→ **Task prompt**: What is needed is every line of the data that includes the word "before". Please copy each one.

*** Opening of Data for this exercise ***

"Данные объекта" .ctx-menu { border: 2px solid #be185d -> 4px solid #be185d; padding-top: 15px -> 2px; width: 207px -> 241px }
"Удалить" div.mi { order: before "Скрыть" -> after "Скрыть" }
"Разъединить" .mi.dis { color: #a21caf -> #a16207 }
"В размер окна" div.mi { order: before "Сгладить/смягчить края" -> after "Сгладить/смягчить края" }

*** Close of Data for this exercise ***
*** Opening of Data for this exercise ***

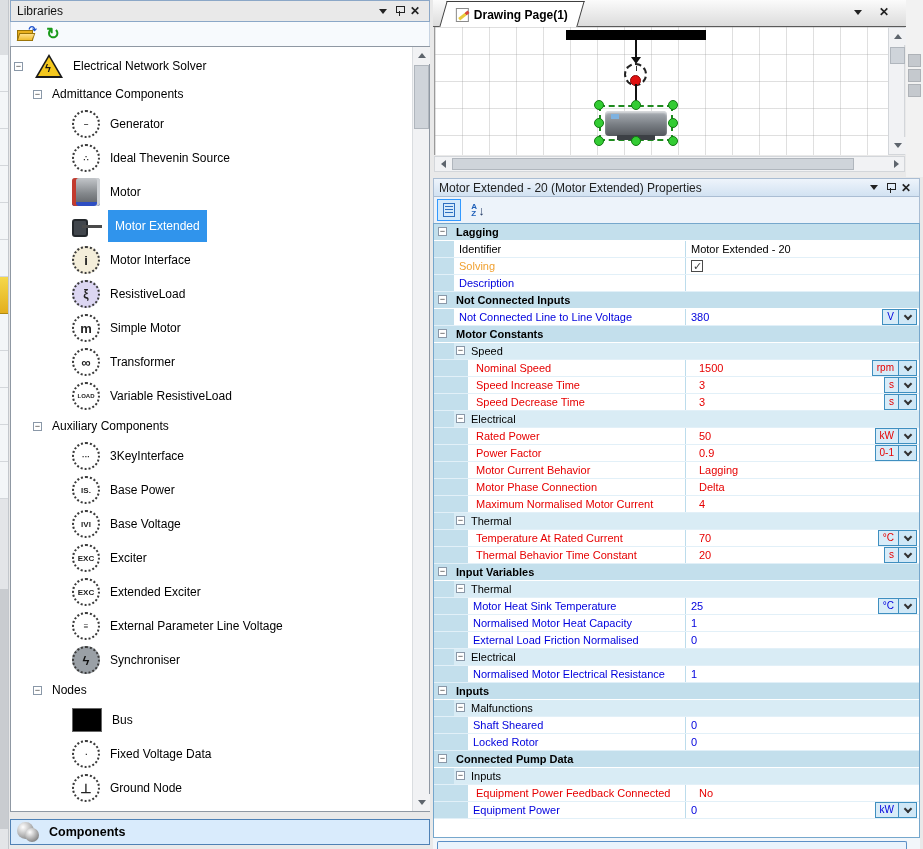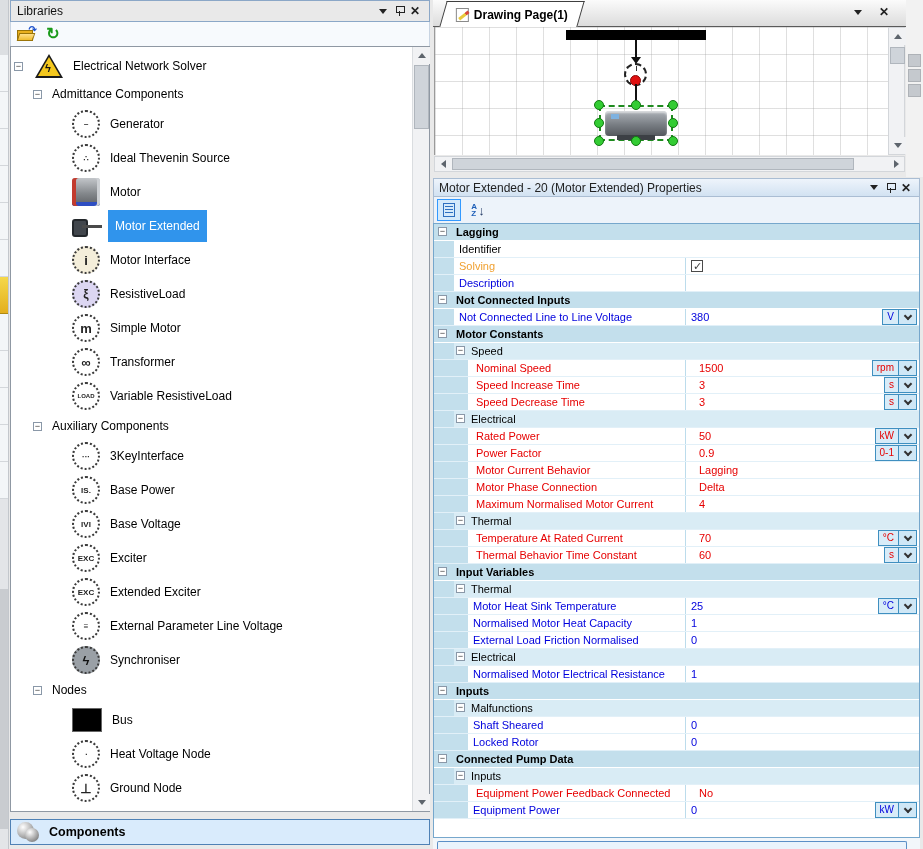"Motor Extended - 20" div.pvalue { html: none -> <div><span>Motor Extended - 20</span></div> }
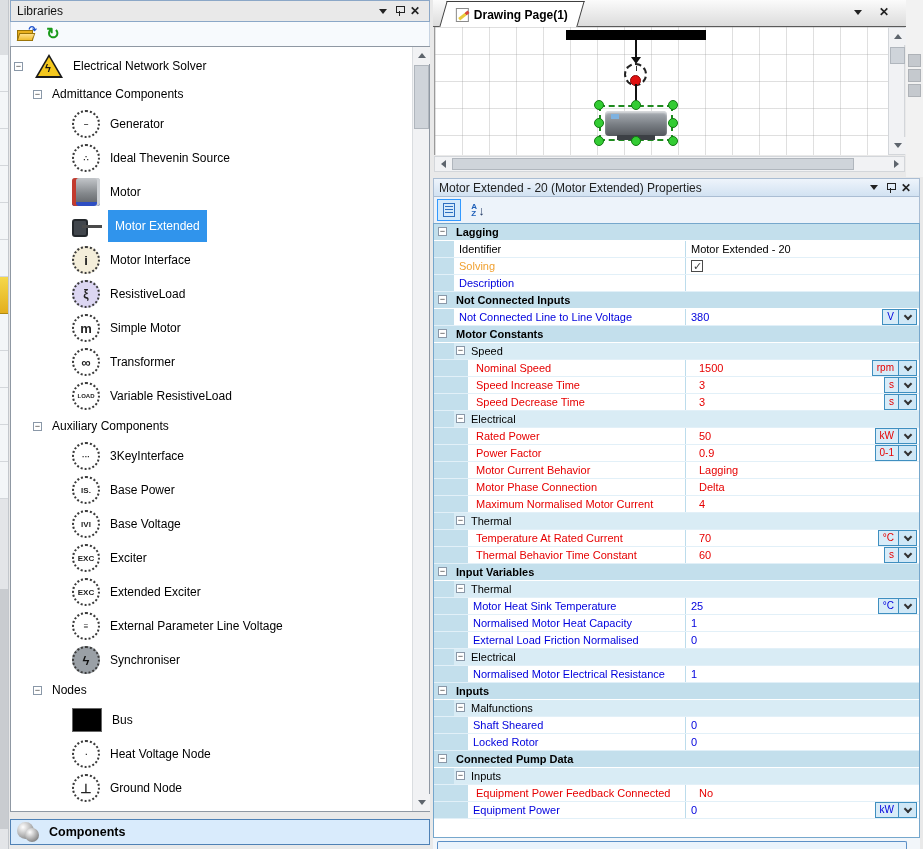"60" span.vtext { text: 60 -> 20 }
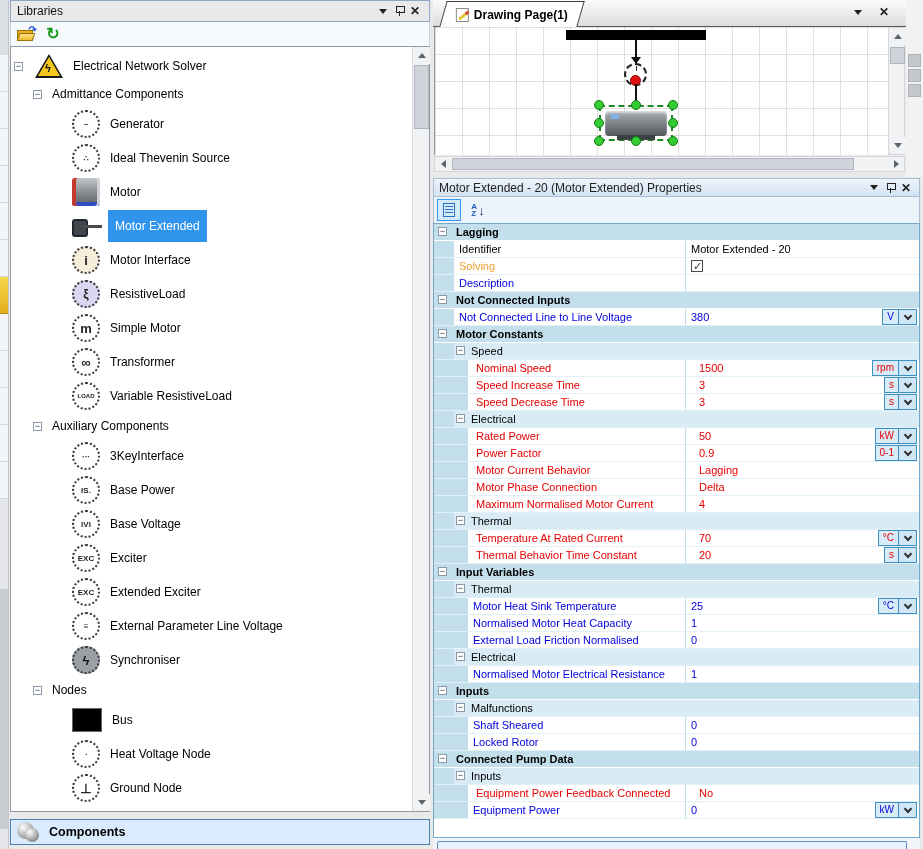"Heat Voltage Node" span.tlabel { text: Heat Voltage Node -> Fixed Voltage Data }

*** Close of Data for this exercise ***

→ **Output of the exercise**:
"Удалить" div.mi { order: before "Скрыть" -> after "Скрыть" }
"В размер окна" div.mi { order: before "Сгладить/смягчить края" -> after "Сгладить/смягчить края" }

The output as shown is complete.